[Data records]
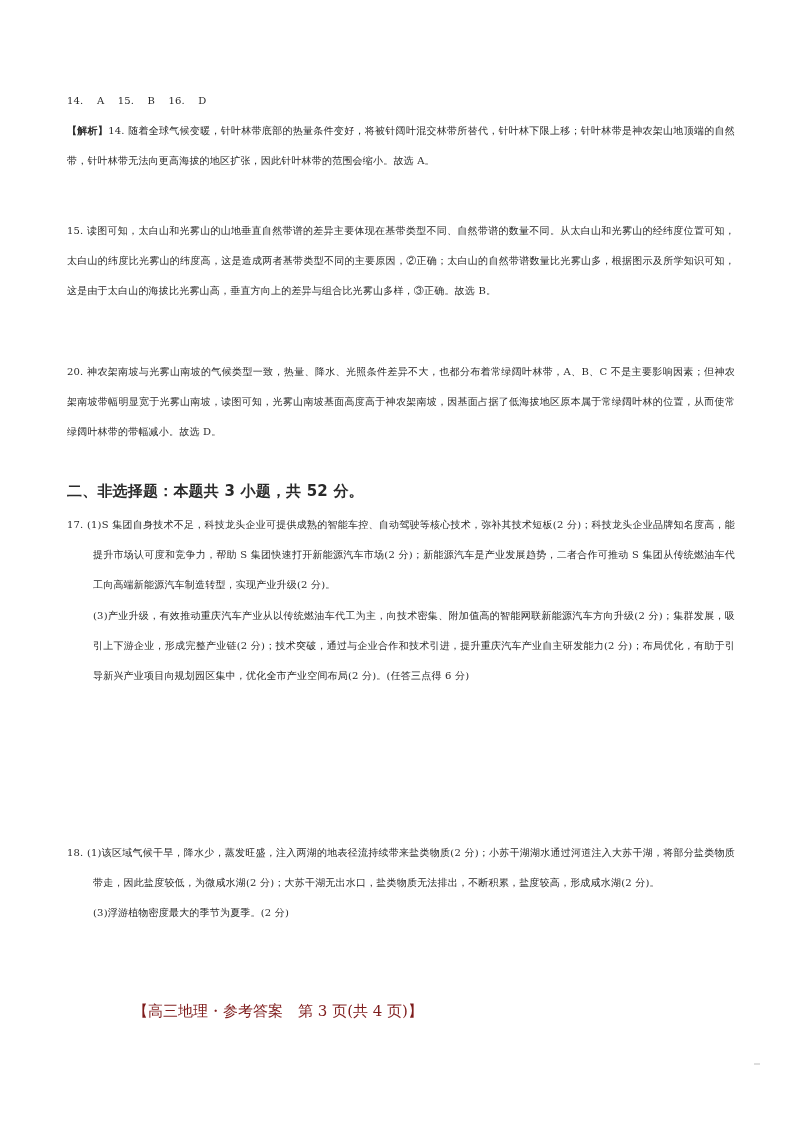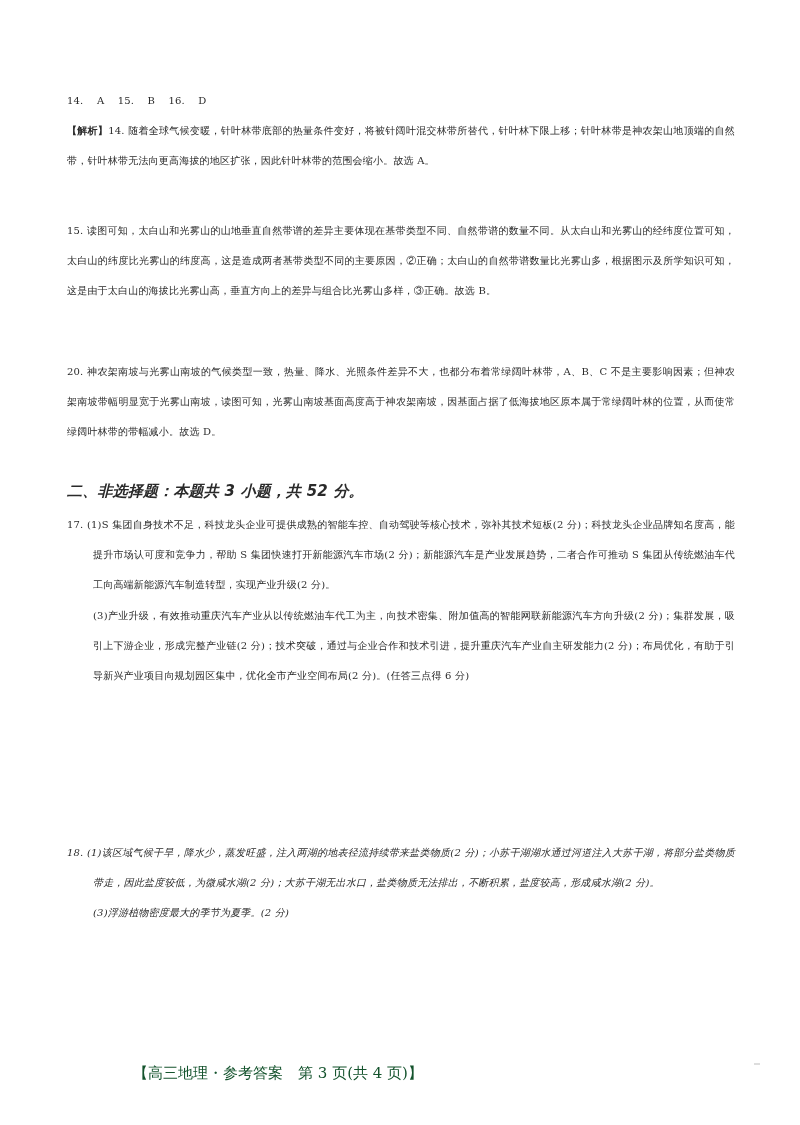"二、非选择题：本题共 3 小题，共 52 分。" div.block { font-style: italic -> none }
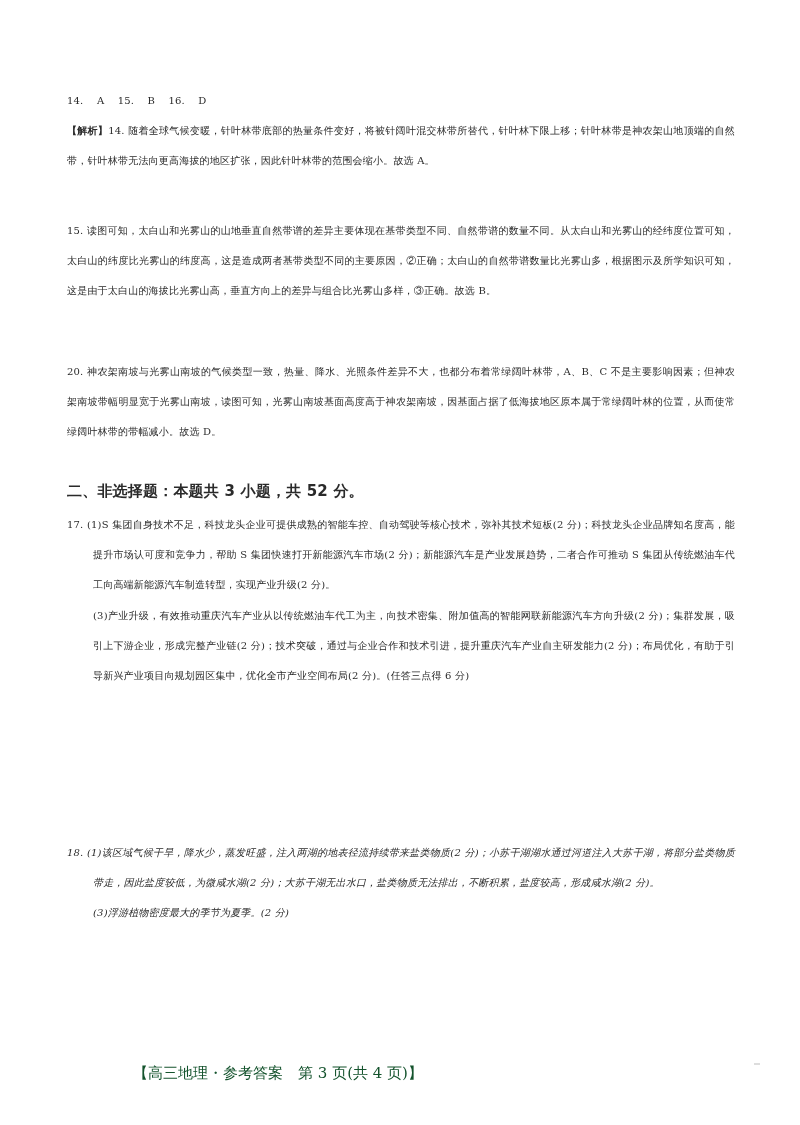"18." div.block { font-style: italic -> none }
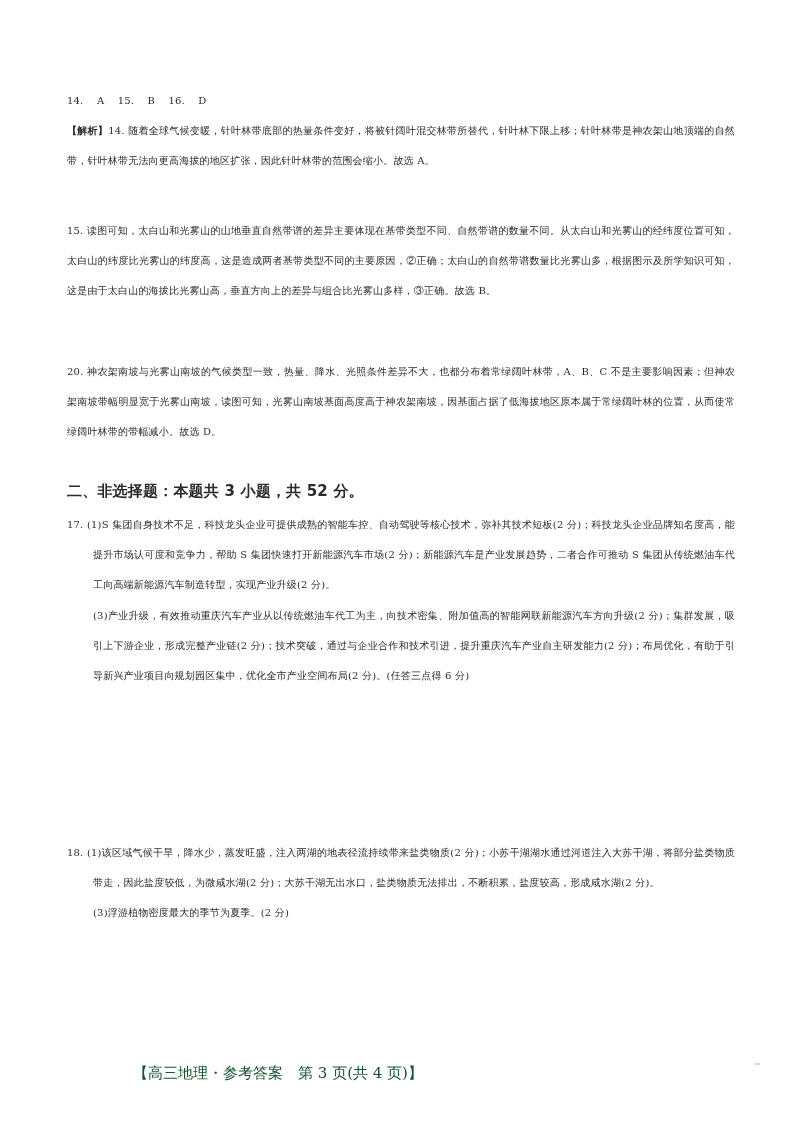"【高三地理・参考答案 第 3 页(共 4" .footer { color: #14532d -> #7f1d1d; top: 1064px -> 1002px }
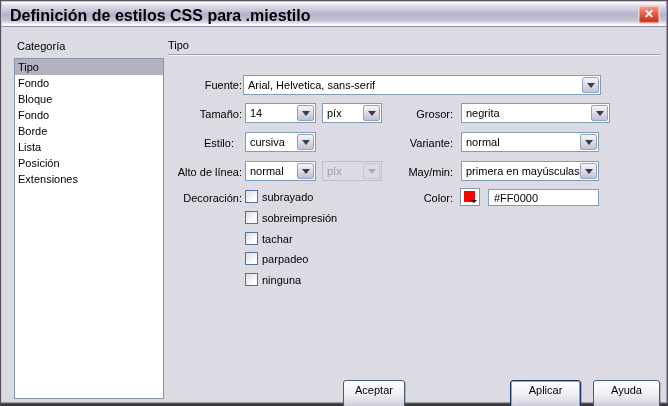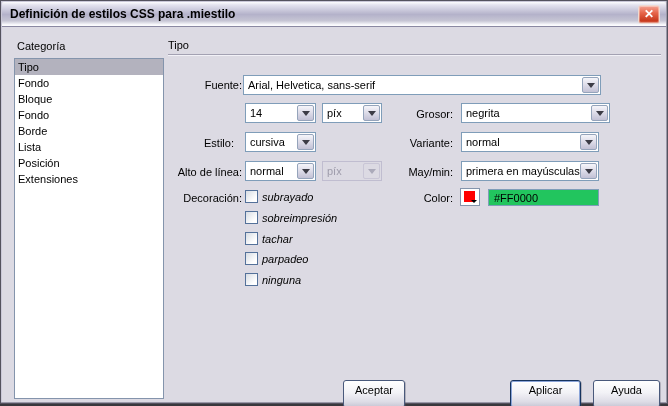"Definición de estilos CSS para" .title-text { font-size: 12px -> 16px }
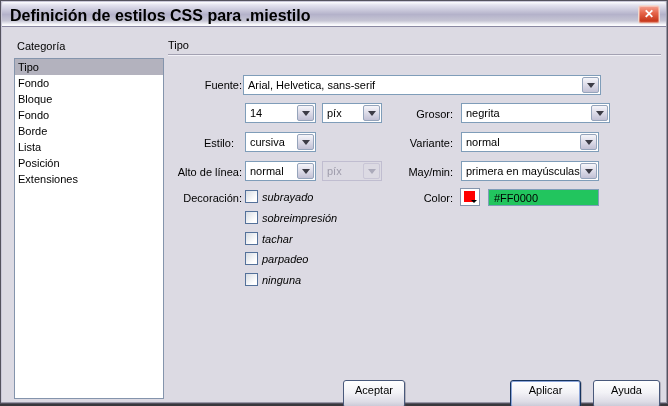"Tamaño:" div.lbl { html: none -> <div>Tamaño:</div> }
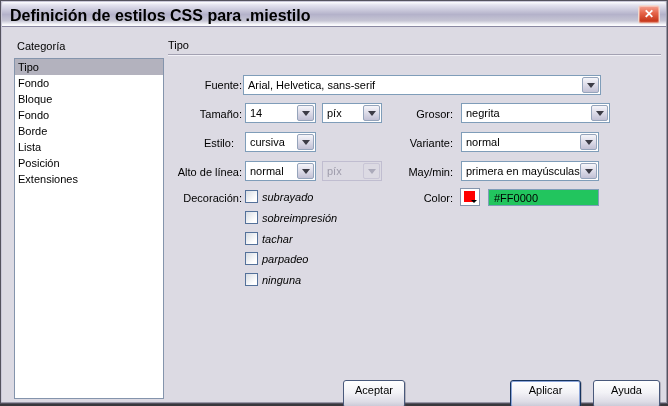"subrayado" .cblabel { font-style: italic -> none }
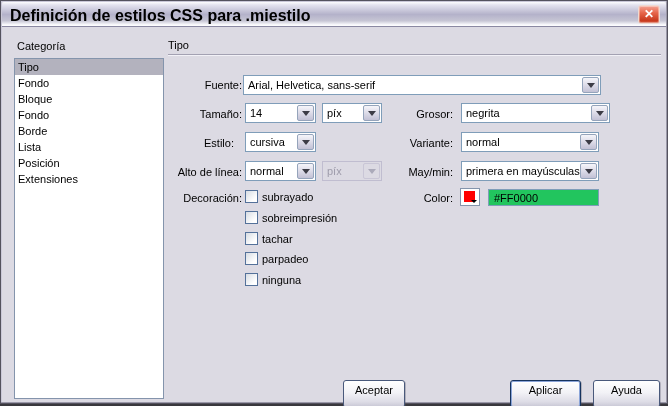"#FF0000" .textfield { background: #22c55e -> #ffffff }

*Work to complete*: Each line from the line containing "de estilos CSS" through the final line of the data above must be retyped exactly; nothing else, and no pictures, may appear.

*Answer*:
"Definición de estilos CSS para" .title-text { font-size: 12px -> 16px }
"Tamaño:" div.lbl { html: none -> <div>Tamaño:</div> }
"subrayado" .cblabel { font-style: italic -> none }
"#FF0000" .textfield { background: #22c55e -> #ffffff }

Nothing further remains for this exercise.